I have not spoke with the team at FDA as yet.
Thanks @DamonDavis. This is a perfect example of where someone at OpenCDC should help them. It's unfair to put the burden on small programs. But CDC and HHS should centrally identify high opportunity data sets and devote the resources to bringing them into the "open data" age. Happy to talk more about this.
This is one of our big challenges, taking the universe of data and trying to prioritize which data sets require attention and resources. Working on it!
@DamonDavis I know!
is there anyway a member of the public can help them? Web scraping?
It's a great question, I think the challenge is both producing a dataset of the existing data, AND providing the capability for them to add future data via an easy data entry platform that produces updated data over time. I'll try to gauge their interests and report back.
Darn! I was so close to getting the data scraped with some Python code until I realized the pagination on the form use Javascript which my current method (https://gist.github.com/marks/0a082fb53475d8fe51aa/148b4434496bc30712395de39175d1bf82c6cb4f) doesnt support :(
So close.
I love that you're trying!!! Thank you tons!
@DamonDavis - no problem. I will find a way :)
+1 @marks Plus this keeps your Mechanize skills sharp!
@DamonDavis @dportnoy - here is some working Python code to get the data: https://gist.github.com/marks/0a082fb53475d8fe51aa
This loops month to month because the ASP form that has to be used to paginate the full results is pretty wonky. I'm on a plane right now with slow internet but will post a full file next week.
No amount of web scraping is better than having the source provide APIs and exports, but at least this is a first step to allow users to even use the data.
@cornstein - curious, how did your team end up getting the data for projects.propublica.org/cruises ?
All - I have finished a first pass at a program to grab data for the 3,569 inspections since 1990 which appear to be responsible for 88,811 line-item deficiencies. I look forward to digging into the data but I wanted to liberate the raw data as soon as possible.

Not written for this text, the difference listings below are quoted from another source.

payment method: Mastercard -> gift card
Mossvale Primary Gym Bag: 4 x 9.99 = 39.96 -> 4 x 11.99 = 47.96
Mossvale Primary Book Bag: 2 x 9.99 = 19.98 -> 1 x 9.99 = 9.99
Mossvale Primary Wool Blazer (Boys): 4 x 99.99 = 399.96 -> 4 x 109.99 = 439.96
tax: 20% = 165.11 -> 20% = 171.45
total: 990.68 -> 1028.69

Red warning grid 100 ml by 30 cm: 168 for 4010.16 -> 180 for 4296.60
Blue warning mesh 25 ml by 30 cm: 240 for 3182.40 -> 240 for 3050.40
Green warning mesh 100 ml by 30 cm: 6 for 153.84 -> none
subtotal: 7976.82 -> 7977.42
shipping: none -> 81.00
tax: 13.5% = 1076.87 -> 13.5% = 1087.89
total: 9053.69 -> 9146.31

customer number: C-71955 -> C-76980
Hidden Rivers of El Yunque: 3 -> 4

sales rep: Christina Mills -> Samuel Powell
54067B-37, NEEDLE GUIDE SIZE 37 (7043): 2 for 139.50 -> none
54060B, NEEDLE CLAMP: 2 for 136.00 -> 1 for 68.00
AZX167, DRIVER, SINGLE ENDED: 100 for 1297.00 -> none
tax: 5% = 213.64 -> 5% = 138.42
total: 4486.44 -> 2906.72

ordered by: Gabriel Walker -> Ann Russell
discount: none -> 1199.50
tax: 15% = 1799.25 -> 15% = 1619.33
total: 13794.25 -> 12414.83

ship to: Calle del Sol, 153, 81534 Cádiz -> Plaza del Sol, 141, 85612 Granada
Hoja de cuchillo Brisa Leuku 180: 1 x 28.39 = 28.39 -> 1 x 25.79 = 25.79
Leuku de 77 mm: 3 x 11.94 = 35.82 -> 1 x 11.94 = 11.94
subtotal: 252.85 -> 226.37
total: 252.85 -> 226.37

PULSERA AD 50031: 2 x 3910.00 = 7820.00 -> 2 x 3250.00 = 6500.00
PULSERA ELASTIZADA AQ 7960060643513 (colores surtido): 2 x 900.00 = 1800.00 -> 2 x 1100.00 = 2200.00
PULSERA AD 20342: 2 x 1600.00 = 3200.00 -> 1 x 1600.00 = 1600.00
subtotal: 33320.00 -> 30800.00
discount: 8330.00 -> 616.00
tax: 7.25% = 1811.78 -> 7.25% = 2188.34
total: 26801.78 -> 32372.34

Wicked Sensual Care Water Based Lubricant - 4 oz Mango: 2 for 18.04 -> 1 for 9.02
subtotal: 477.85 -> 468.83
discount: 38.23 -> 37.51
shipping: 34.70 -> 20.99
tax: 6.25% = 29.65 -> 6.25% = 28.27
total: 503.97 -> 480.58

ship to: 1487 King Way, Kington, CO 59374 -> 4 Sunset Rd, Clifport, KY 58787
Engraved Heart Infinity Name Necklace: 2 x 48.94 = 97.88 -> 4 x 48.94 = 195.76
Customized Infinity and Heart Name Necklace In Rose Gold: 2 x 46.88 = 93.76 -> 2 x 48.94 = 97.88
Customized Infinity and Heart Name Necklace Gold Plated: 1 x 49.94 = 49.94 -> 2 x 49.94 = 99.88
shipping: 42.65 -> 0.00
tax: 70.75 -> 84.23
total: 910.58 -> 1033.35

https://github.com/marks/cdc-cruise-ship-inspections
Now comes the fun part... analysis! Feel free to add ideas to my github repo's issues page.
One more thing... I quickly spun up a visualization of the summary data using a Socrata open data tool* -- live link at https://soda.demo.socrata.com/view/asyc-j2sk and screenshot attached below
* full disclosure: I work for Socrata
@marks Thanks! Looks like you got around the pagination challenge by limiting the search by month, right? Hopefully, that will hold for the future as well.
I'd like to experiment with scheduling a daily process to run on healthdata.gov to update this dataset. Would you mind if we adopt some of your code for it? (BTW, I still need to find out from the program owners how far back the data could be changed, so as to avoid unnecessary load.)
@dportnoy Indeed - As long as there are less than 100 inspections per month which seems to be the trend, it should be fine.
You're A-OK to use the code with some attribution (I'll add a license to the repo soon) but I think it would be best to host on data.cdc.gov if it's going to be anywhere official (such as healthdata.gov) as folks go there to look for CDC.gov data.
@marks Sounds good. I'll reach out again to the CDC program owners and get their input on the hosting question. Exciting.
Just curious if you've heard from the CDC program owners. I wonder what other data is "locked" behind query tools that are labor intensive to scrape (and maintain).
@marks Will check into it.
cc: @DamonDavis
The FDA posts cruise ship inspections online (http://wwwn.cdc.gov/InspectionQueryTool/InspectionSearch.aspx) but does not allow the data to be downloaded in a spreadsheet. The same is true for cruise ship outbreak information (http://www.cdc.gov/nceh/vsp/surv/gilist.htm).